** PROBLEM STATEMENT **
Report the lines of the data below that contain the string "letter".

** RECORDS FOR PROCESSING **
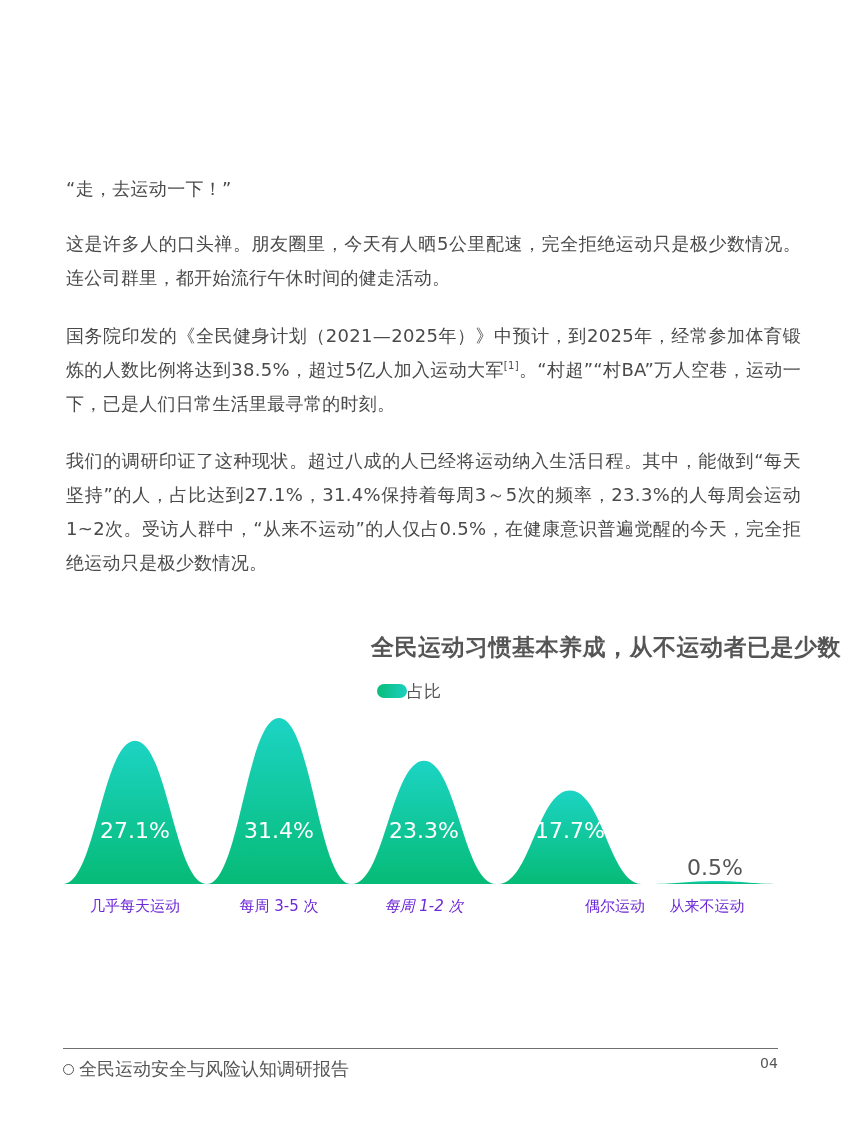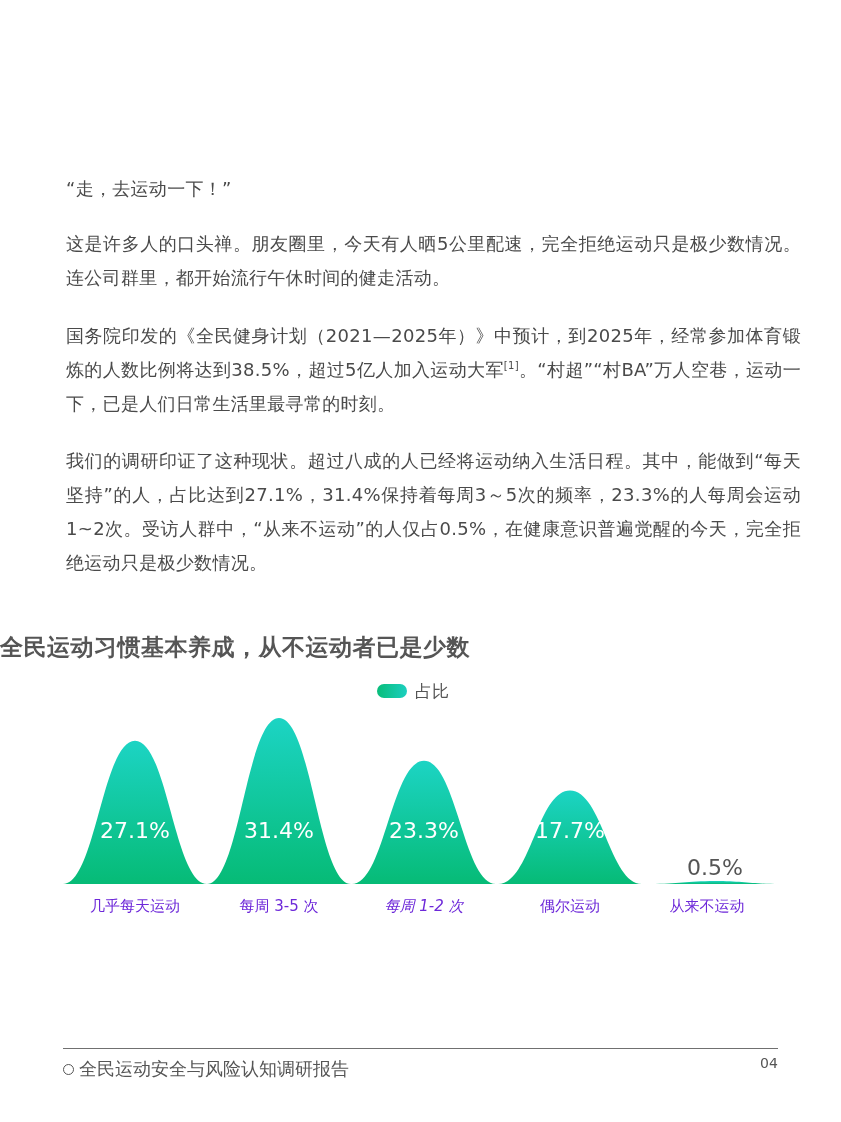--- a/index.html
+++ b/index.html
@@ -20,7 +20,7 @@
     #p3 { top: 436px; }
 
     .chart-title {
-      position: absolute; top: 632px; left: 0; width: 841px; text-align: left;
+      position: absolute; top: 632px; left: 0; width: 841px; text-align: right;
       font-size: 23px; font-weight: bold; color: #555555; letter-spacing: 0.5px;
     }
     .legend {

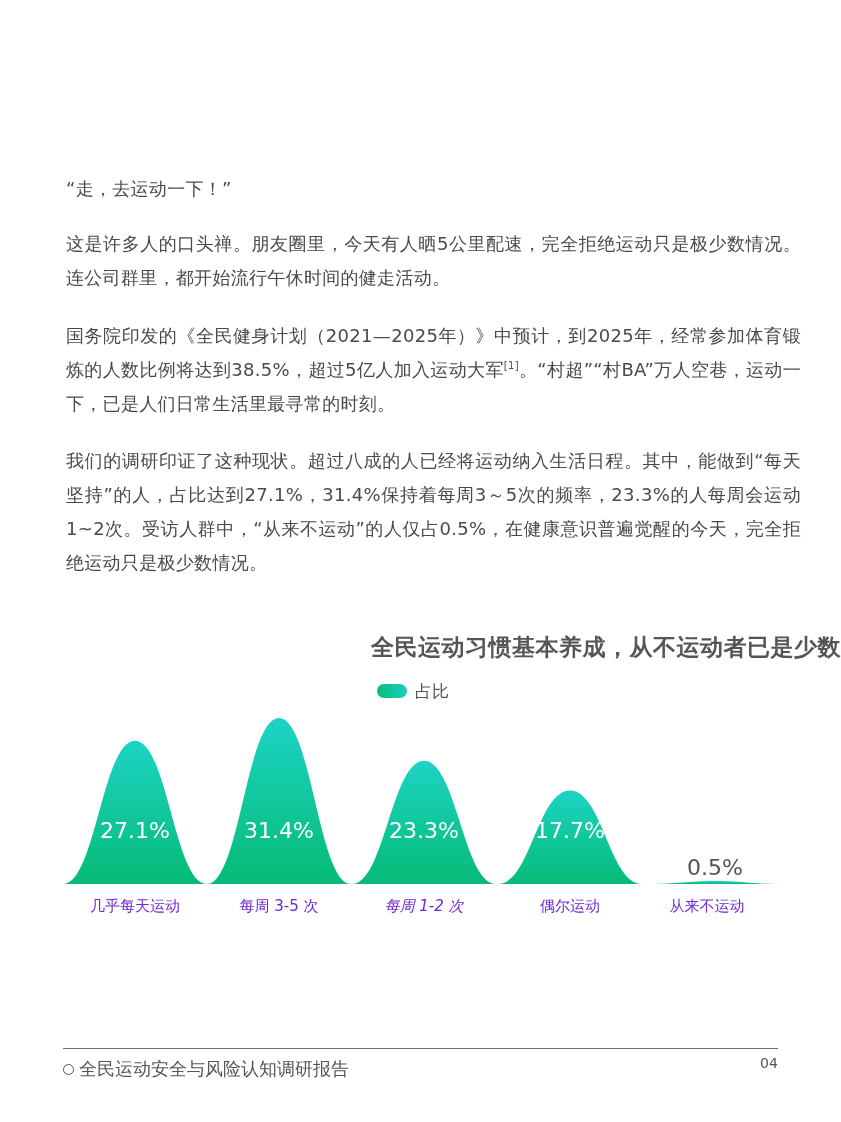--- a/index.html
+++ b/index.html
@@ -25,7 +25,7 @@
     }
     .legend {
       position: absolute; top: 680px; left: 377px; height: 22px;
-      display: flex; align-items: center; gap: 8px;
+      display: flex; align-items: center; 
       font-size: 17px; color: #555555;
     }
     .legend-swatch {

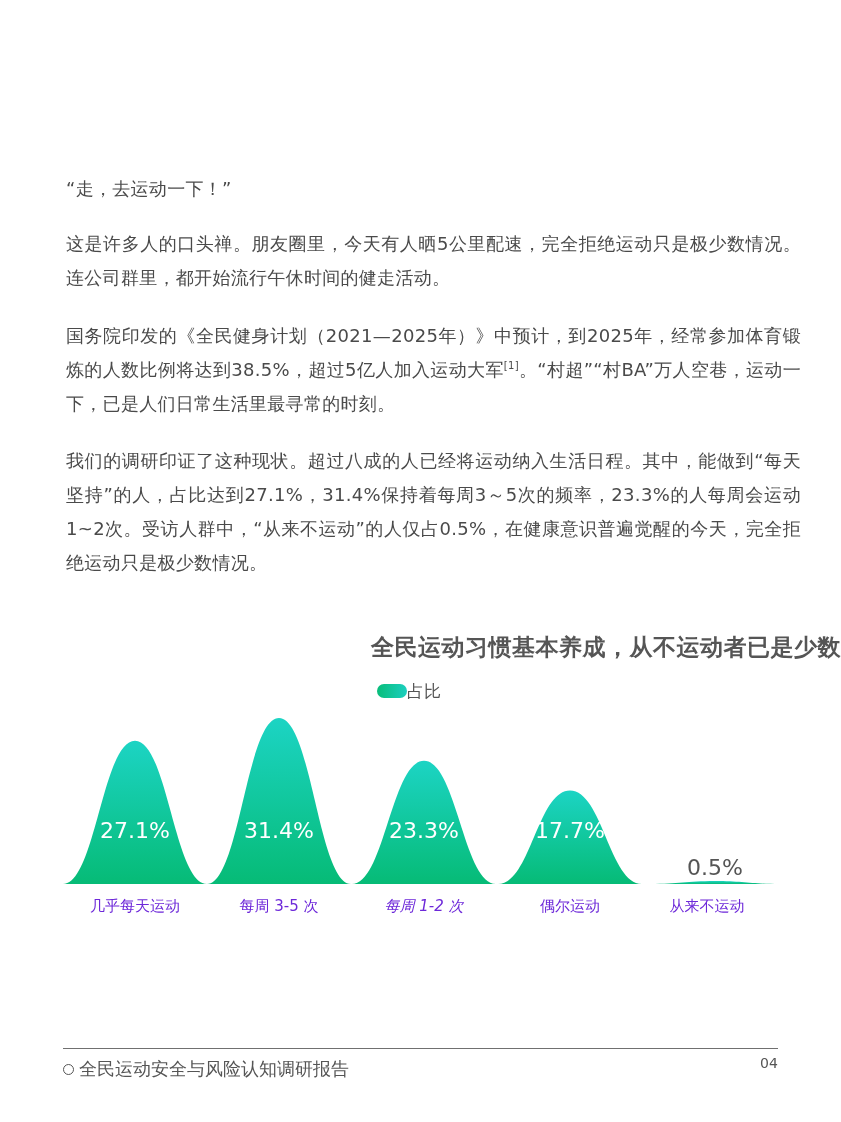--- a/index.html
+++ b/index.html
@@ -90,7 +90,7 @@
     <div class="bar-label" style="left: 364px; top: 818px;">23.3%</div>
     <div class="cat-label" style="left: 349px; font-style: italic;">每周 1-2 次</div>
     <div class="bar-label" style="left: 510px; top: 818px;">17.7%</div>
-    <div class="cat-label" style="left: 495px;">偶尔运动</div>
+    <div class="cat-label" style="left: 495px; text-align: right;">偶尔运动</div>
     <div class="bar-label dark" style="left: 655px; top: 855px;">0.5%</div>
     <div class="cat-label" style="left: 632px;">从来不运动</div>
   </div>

---

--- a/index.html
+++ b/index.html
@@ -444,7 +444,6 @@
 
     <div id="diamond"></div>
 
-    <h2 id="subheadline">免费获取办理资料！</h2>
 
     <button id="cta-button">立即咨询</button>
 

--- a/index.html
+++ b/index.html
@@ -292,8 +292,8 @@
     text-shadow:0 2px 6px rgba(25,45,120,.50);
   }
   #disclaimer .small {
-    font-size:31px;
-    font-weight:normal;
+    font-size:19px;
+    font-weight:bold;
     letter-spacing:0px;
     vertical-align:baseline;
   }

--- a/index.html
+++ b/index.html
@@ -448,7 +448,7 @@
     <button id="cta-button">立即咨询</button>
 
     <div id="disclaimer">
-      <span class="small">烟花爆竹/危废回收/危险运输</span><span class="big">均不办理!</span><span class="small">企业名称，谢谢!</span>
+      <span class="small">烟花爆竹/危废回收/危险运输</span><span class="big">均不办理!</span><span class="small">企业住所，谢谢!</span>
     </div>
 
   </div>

** SOLUTION **
       font-size: 23px; font-weight: bold; color: #555555; letter-spacing: 0.5px;
     letter-spacing:0px;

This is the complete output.